NAFIS (MSA-Oriented). NAFIS (Namly et al., 2016) utilizes a standard Modern Standard Arabic (MSA) morphological decomposition. It follows a prefix–stem–suffix structure, where common proclitics (e.g., w+, f+, b+, l+, al+) and enclitic pronouns (e.g., +h, +hm, +na) are explicitly separated from the stem.

Quranic Corpus (Dukes & Habash, 2010a) (Classical Scriptural). Reflecting its historical orthography, the Quranic segmentation scheme is comparatively conservative. While it prioritizes morphological patterns specific to Classical Arabic, clitic separation is less aggressive than in MSA-oriented schemes. Some tokens preserve complex internal morphological structures that are specific to the Quranic register and differ from contemporary orthographic norms.

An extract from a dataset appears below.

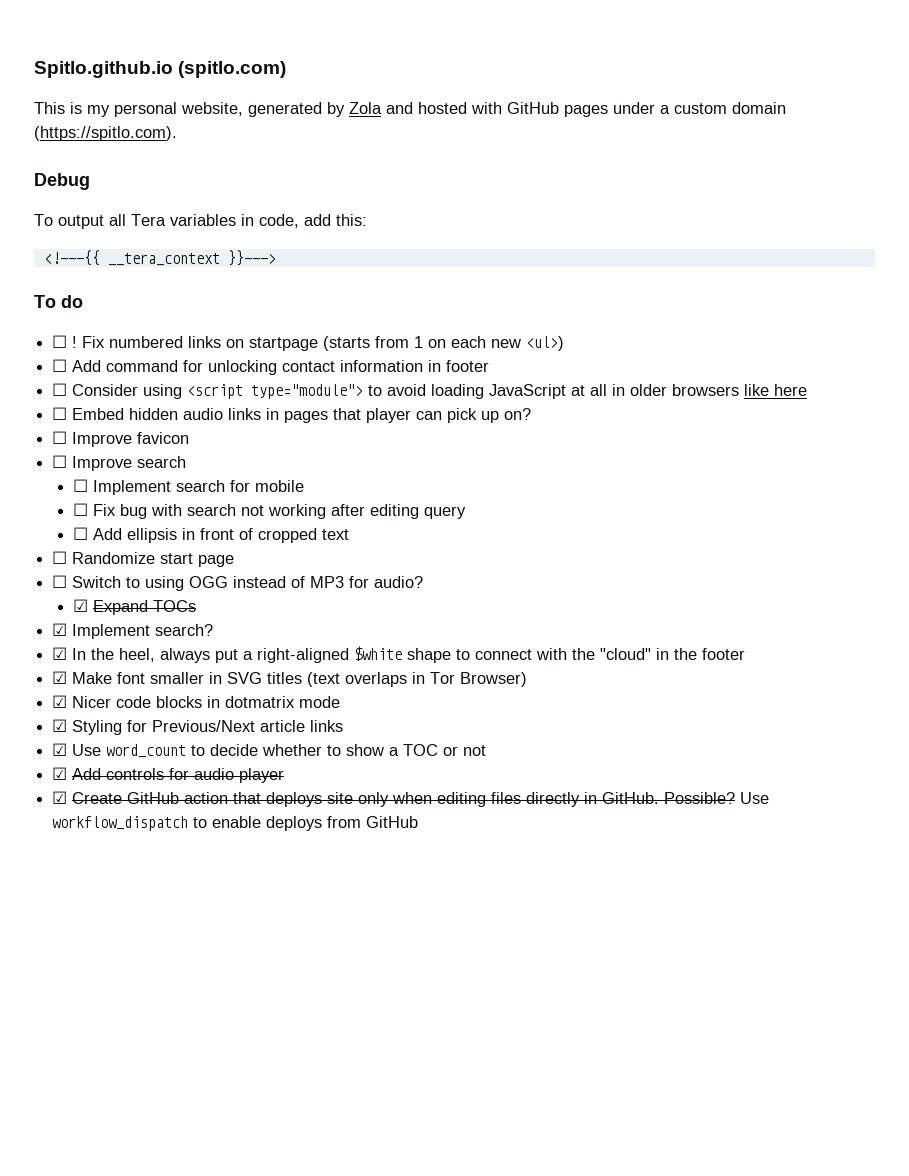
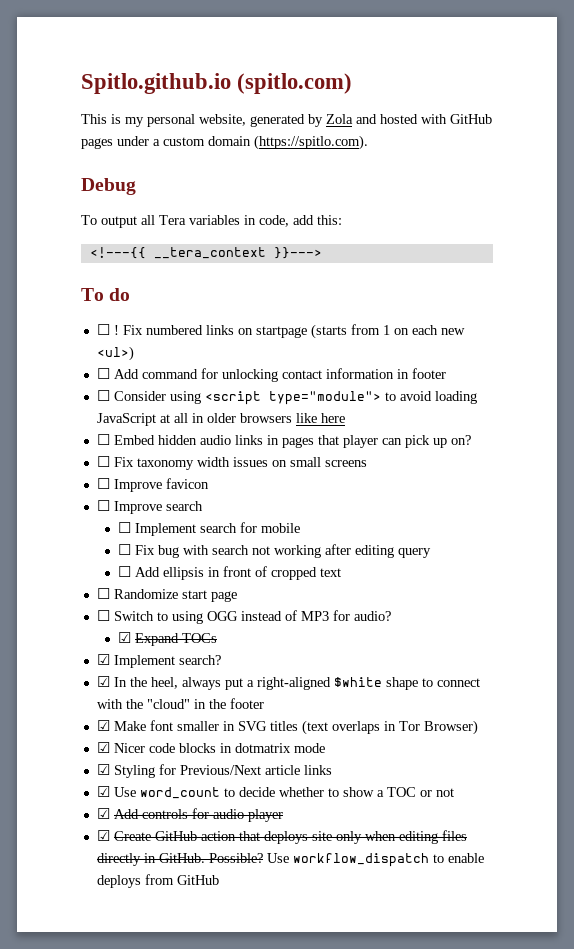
(532, 414) none -> [96,456,367,470] // ☐ Fix taxonomy width issues on small screens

Noor–Ghateh (Classical Jurisprudence). Noor–Ghateh applies a templatic segmentation approach that emphasizes full clitic decomposition. Given the agglutinative nature of legal and Hadith texts, this scheme is designed to handle stacked morphemes, where multiple prefixes or suffixes are attached to a single root–pattern structure.

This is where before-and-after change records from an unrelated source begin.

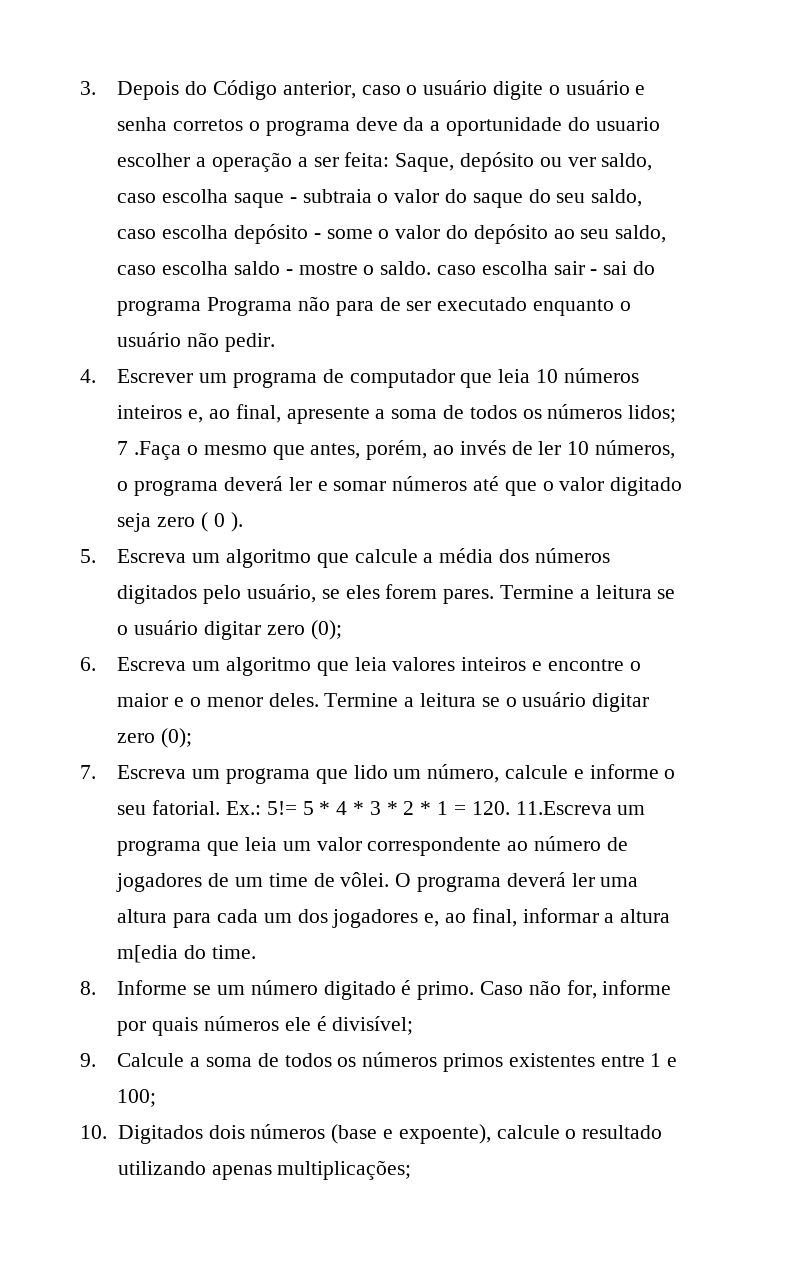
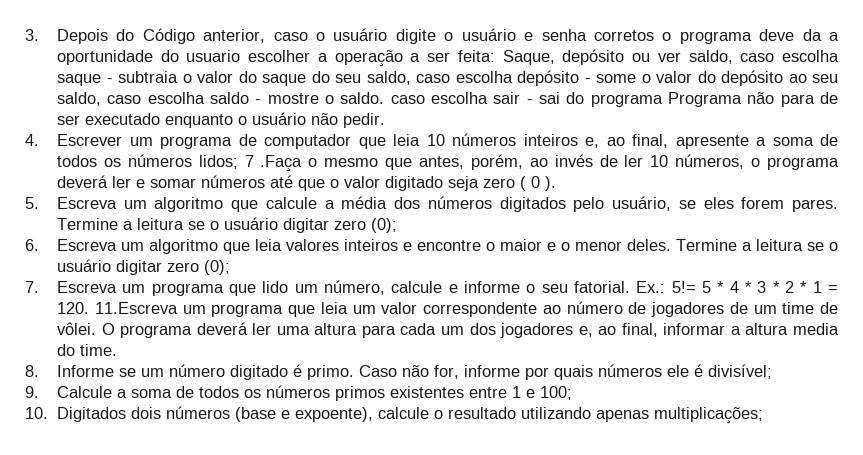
[117,945,179,963] m[edia -> [792,323,839,335] media

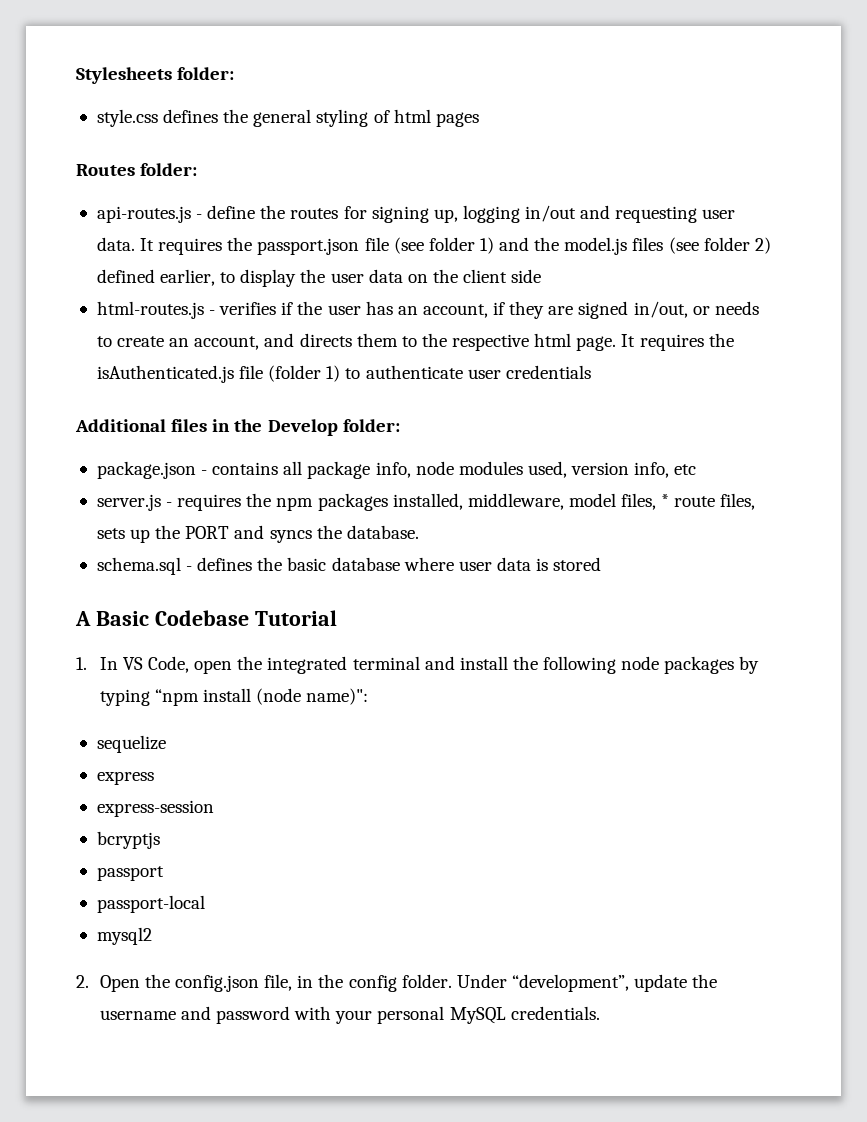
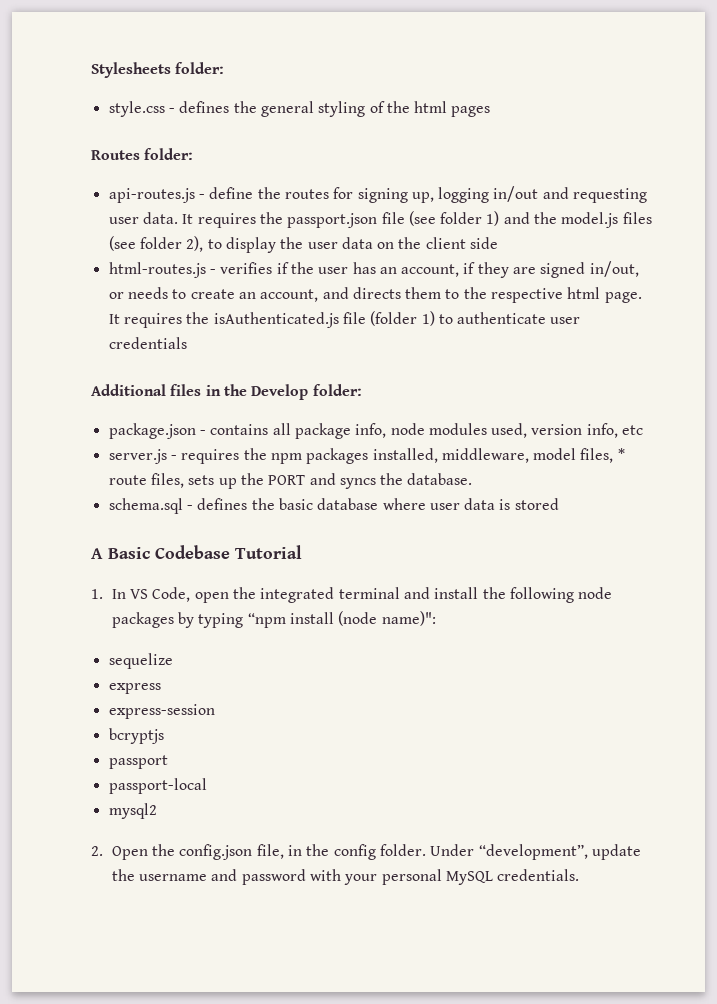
(158, 118) none -> [168,108,175,113] -
(390, 116) none -> [386,101,410,113] the
[754,237,771,254] [96,269,216,286] 2) defined earlier, -> [186,236,204,252] 2),

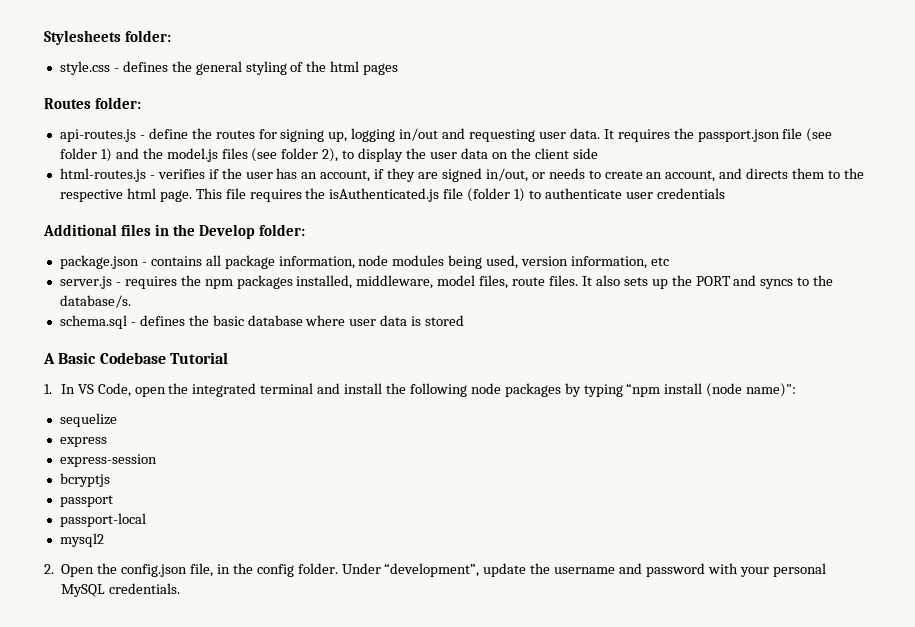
[108,314,120,324] It -> [195,188,246,199] This file
[355,423,387,438] info, -> [278,256,355,269] information,
(487, 429) none -> [448,255,483,269] being
[586,423,618,438] info, -> [571,256,648,269] information,
[617,448,625,460] [108,473,184,488] * route files, -> [512,275,620,286] route files. It also
[380,473,473,485] the database. -> [797,275,834,286] [59,295,131,308] to the database/s.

Relation to the NoorGhateh Data Paper

This discussion paper is complemented by a separate data paper dedicated to the Noor–Ghateh dataset, currently submitted to JOHD. That companion paper provides the full technical documentation of the annotation schema, including the XML-based <word> structure, field definitions, segmentation rules, and examples. To avoid redundancy, the present discussion paper provides only a high-level description of the dataset and focuses instead on the comparative evaluation of morphological analyzers across domains. Readers interested in the complete schema, attribute definitions, and annotation methodology are referred to the Noor–Ghateh data paper.

3 Method

This study investigates the cross-domain robustness of Arabic morphological analyzers by evaluating three state-of-the-art systems—Farasa, CAMeL, and ALP—across three distinct textual domains: Modern Standard Arabic (MSA), Classical Hadith Arabic, and Quranic Arabic. The methodology combines a controlled tri-domain benchmark, a harmonized annotation scheme, and consistent evaluation and statistical procedures to enable a fair and reproducible comparison.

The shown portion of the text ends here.